Wikimedia Blog/Drafts/Sign the Petition for Free Access to Wikipedia on Cellphones
This was a draft for a blog post that has since been published at https://blog.wikimedia.org/2014/07/28/petition-for-free-access-to-wikipedia-on-mobile-phones/
Free Knowledge Should Be for Everyone: Sign Your Name for Free Access to Wikipedia on Mobile Phones
Today we are pleased to announce that the Wikimedia Foundation is launching a petition for free access to Wikipedia on mobile phones, accompanied by the short documentary film, Knowledge for Everyone.
In November 2012, a group of high schoolers from Joe Slovo Park township in South Africa wrote and posted an open letter on Facebook, requesting that mobile carriers in South Africa grant free access to Wikipedia on mobile phones so that they could use Wikipedia's articles to support their schoolwork and contribute to their education. The class had read about Wikipedia Zero; a Wikimedia Foundation program that works with mobile carriers to waive data charges that normally come with accessing Wikipedia on mobile phones. We first heard about the efforts of the class in February of 2013; soon after, I went with filmmaker Charlene Music to Cape Town, to hear the students' story in person, and capture their request on camera.
In October 2013, we published a video of the students reading the open letter that they had written. On February 14, 2014, one of the mobile carriers mentioned in the letter, MTN South Africa, responded with their own video announcing that they would grant free access to Wikipedia in South Africa to MTN users via the Opera Mini browser. What a Valentine's day present! Everyone was excited by MTN South Africa's decision.
Many people talk about the consequences of the global digital divide, or the gap between the quality and availability of digital access in the global north versus the global south. (Vint Cerf recently addressed the issue on The Colbert Report.) However, there are few examples of stories that humanize this gap. It's often hard to show the direct impact of knowledge on an individual or a community, and big numbers and statistics lose the personal truth of the story. Knowledge for Everyone is a chance for the world to see what free access to Wikipedia can mean, through the experience of the students of Sinenjongo High School.
The petition that we're publishing along with the documentary is a way for you to do something about helping make the world's free knowledge available for everyone. When you sign this petition, you can tell us what free access to Wikipedia could mean to you or your community. This way, when the Wikimedia Foundation talks with mobile carriers all around the world, we can share your message. They'll be able to hear, in your words, why access to free knowledge is a powerful tool.

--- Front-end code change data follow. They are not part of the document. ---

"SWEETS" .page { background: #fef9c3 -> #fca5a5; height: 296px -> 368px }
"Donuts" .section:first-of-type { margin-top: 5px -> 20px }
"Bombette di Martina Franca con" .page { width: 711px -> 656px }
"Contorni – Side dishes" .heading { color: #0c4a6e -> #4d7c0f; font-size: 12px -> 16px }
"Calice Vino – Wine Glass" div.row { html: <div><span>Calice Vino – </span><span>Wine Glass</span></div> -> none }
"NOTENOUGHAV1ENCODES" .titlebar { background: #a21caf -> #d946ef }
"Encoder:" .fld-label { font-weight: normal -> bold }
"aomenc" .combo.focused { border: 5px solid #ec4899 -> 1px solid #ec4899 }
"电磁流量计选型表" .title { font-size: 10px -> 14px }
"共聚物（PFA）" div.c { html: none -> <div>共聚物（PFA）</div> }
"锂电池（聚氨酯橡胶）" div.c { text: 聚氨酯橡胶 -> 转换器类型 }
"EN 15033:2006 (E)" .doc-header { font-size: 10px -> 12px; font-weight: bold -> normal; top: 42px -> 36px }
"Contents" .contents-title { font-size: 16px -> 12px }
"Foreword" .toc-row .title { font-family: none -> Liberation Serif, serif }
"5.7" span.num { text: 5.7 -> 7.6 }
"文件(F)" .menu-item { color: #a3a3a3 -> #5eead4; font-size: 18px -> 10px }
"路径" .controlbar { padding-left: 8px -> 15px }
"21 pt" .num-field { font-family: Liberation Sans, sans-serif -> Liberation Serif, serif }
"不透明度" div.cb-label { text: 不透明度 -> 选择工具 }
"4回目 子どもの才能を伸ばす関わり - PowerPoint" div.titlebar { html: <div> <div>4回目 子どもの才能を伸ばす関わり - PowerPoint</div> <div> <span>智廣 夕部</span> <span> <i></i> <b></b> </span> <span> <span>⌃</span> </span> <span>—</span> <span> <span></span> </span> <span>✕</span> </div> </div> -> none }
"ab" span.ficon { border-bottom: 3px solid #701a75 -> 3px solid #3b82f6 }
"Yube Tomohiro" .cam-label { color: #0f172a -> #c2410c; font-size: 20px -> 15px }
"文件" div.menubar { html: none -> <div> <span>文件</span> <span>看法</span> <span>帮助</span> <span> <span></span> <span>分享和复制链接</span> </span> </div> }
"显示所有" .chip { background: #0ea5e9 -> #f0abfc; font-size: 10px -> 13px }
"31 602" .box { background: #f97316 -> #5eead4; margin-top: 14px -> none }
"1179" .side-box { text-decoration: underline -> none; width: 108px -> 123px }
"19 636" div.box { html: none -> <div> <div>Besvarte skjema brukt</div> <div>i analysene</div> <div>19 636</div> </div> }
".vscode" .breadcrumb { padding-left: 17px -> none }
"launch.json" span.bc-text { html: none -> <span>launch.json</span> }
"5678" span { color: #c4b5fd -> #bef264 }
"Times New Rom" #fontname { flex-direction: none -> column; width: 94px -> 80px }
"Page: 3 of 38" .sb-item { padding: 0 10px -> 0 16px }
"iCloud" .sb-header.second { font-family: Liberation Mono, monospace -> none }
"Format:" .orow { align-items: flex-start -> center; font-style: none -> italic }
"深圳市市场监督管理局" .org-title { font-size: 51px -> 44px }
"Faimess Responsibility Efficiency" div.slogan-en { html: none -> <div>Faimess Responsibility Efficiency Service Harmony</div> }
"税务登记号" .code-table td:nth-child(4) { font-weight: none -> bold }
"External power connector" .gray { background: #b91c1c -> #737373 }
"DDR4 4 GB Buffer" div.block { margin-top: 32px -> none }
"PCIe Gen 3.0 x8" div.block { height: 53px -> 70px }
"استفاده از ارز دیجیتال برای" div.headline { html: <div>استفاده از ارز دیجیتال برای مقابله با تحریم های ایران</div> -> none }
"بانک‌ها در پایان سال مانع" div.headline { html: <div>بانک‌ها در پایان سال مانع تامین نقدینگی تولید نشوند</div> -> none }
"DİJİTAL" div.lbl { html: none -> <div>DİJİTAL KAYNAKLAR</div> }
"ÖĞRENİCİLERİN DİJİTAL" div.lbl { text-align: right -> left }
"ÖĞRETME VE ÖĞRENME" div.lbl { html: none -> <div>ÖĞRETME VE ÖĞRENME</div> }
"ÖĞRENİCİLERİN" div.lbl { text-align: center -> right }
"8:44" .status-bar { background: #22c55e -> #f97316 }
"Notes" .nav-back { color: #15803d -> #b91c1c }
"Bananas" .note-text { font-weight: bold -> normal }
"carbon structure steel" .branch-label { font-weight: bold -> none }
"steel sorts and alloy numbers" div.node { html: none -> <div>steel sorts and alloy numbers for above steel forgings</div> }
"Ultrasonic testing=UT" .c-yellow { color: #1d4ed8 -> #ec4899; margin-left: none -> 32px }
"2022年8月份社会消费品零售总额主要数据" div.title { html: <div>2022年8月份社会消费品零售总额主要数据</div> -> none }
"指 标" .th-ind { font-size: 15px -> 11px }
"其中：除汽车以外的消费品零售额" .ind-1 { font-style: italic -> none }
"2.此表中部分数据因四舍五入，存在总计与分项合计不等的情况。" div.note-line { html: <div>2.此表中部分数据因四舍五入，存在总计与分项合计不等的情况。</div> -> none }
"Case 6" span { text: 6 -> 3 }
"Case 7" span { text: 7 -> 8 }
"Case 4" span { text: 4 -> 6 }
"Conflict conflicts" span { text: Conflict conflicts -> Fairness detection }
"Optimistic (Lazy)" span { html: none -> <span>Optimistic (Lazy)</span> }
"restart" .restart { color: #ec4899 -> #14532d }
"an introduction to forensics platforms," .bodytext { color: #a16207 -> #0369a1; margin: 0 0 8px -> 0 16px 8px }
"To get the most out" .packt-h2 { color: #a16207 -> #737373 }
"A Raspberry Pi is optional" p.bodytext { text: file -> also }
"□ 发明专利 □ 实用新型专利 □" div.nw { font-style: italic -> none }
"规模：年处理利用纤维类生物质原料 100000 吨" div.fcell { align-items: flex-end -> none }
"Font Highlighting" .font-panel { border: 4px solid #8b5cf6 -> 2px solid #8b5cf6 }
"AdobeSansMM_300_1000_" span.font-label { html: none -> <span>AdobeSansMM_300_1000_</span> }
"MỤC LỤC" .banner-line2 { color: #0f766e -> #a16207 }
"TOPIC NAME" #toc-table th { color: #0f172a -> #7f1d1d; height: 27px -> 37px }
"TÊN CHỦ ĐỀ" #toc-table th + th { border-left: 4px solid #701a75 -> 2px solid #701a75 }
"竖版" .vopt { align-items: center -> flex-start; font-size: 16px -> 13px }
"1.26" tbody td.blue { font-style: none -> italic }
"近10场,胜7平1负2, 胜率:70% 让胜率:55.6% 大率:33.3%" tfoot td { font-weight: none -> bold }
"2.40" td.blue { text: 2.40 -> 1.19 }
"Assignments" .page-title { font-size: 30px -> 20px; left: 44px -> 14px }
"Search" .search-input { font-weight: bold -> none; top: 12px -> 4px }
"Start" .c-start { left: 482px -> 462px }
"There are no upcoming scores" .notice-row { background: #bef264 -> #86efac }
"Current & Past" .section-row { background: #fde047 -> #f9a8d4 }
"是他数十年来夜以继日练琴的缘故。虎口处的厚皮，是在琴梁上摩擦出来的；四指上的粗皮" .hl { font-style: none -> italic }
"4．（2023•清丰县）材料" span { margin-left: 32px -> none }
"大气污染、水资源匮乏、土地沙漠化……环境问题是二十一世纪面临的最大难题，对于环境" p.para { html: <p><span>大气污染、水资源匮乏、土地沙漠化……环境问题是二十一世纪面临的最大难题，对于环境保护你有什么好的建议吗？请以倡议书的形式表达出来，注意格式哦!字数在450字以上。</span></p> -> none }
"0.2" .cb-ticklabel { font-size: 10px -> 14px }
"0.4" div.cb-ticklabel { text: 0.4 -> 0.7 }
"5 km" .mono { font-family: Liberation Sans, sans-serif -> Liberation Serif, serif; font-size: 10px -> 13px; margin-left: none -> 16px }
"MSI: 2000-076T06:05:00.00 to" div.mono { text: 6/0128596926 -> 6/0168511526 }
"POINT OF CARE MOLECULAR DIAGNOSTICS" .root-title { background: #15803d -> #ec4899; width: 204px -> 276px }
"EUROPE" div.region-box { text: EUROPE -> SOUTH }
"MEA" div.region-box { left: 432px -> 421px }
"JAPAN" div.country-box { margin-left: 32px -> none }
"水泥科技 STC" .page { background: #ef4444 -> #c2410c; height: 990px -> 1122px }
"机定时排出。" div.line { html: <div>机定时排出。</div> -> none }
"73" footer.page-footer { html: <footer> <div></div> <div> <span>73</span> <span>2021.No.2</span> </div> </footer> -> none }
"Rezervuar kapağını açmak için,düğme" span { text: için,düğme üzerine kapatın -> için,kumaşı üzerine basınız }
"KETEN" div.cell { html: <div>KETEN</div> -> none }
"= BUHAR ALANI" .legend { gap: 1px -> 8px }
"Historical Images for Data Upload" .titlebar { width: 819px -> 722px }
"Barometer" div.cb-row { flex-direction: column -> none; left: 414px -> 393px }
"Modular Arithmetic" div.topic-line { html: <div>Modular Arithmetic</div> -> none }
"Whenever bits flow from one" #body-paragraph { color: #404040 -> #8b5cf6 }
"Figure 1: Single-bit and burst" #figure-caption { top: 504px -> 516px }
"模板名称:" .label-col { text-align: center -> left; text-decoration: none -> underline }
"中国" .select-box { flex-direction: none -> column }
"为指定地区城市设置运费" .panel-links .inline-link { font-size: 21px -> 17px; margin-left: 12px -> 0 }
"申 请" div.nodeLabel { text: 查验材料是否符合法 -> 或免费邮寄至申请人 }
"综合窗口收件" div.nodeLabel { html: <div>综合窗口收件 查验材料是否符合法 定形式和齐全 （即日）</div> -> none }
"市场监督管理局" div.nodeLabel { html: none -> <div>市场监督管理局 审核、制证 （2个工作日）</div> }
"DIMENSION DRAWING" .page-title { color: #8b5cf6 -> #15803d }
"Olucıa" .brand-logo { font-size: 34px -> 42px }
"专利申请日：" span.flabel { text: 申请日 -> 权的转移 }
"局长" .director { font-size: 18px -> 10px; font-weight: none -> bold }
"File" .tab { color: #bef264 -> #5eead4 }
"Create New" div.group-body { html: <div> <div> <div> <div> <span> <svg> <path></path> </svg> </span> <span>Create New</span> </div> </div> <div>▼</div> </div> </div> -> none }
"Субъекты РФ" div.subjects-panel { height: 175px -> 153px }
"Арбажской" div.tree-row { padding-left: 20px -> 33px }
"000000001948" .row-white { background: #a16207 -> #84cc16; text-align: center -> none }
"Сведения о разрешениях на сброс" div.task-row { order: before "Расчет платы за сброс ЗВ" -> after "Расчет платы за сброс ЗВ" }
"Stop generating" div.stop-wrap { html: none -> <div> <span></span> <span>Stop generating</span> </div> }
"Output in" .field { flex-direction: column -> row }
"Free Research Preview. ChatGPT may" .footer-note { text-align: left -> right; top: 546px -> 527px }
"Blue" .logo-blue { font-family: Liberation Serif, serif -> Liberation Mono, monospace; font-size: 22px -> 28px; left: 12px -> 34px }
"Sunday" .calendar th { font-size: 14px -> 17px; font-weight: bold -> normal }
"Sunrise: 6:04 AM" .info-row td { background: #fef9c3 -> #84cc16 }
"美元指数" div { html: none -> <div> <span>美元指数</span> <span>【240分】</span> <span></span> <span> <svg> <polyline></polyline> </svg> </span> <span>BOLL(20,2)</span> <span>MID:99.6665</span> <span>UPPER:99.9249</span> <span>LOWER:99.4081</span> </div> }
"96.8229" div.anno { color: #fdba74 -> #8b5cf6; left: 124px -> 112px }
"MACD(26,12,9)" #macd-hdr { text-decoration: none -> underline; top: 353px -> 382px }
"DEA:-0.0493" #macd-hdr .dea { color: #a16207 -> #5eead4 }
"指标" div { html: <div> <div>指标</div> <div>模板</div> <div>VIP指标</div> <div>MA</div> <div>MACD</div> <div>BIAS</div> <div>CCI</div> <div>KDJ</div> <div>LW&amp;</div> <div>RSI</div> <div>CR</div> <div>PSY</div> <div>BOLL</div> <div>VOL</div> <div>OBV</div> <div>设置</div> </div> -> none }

Documentaries take a long time to produce. Since we first visited Sinenjongo, a lot has happened:
- Since we finished filming, all of the students in the 2013 12A class (from the documentary above) have graduated from Sinenjongo High School.
- A few days after MTN SA granted free access to Wikipedia on the Opera Mini browser, Econet in Zimbabwe granted free access to 50 educational sites, including Wikipedia. We don't know if these two events are related.
- Many of the Sinenjongo students have gone onto college since graduating, and their needs now extend beyond free access to knowledge. If you would like to assist the students in the film above in a more direct way, I have set up -- in my personal capacity, and as part of my role at the Wikimedia Foundation, a crowdfunding campaign to buy laptops for these students. They have all learned the basics of editing Wikipedia via browsers, and many are eager to contribute.
A few other notes about how this all came together:
- We produced four different cuts of the film above (cut two, cut three, cut four) in order to A/B test them and the messaging on the petition for effectiveness in getting signatures. We haven't tested them yet so we don't know which cut works the best. After we finish our tests, we plan to translate the petition into languages other than English.
- When you sign the petition, we don't share any of your private information with anyone, but we may message you later for your support in fundraising or other efforts in the future. I'm personally going to be reviewing your messages as they come in to sort and share them for their maximum effectiveness in messaging. We will be sharing this petition with our donors. We are also providing links to the documentary on YouTube.com and Wikimedia Commons on the petition page to allow playback and distribution on as many types of devices as possible.
- This film was directed by Charlene Music, and the musical score was produced by Andrew Jordan. The score is available as a free CC-by-SA 3.0 download here. I think they both did a fantastic job.
- The extension of the Mediawiki software which is used for this petition is available here. I'm curious to see what this is used for in the future.
Finally, it's my sad duty to inform those reading that one of the students featured in the documentary, Ntsika Kellem, died in an auto accident on a dark road just a few months after graduating from Sinenjongo High School. He was only 19 years old and he was studying computer science at Cape Peninsula University of Technology. We have dedicated the documentary to him in honor of his memory. He loved to play chess, and started the Xhosa language Wikipedia article about chess. Portions of this documentary in its unfinished form were played at his memorial which was attended by around 450 people.
The names of people who contributed to making this happen are numerous to mention here. My thanks to everyone involved in taking this campaign to where it is now. I want to live in a world in which every single person on the planet has equal access to the sum of all knowledge, and if you do too, please sign our petition and let mobile carriers know why they should work with us.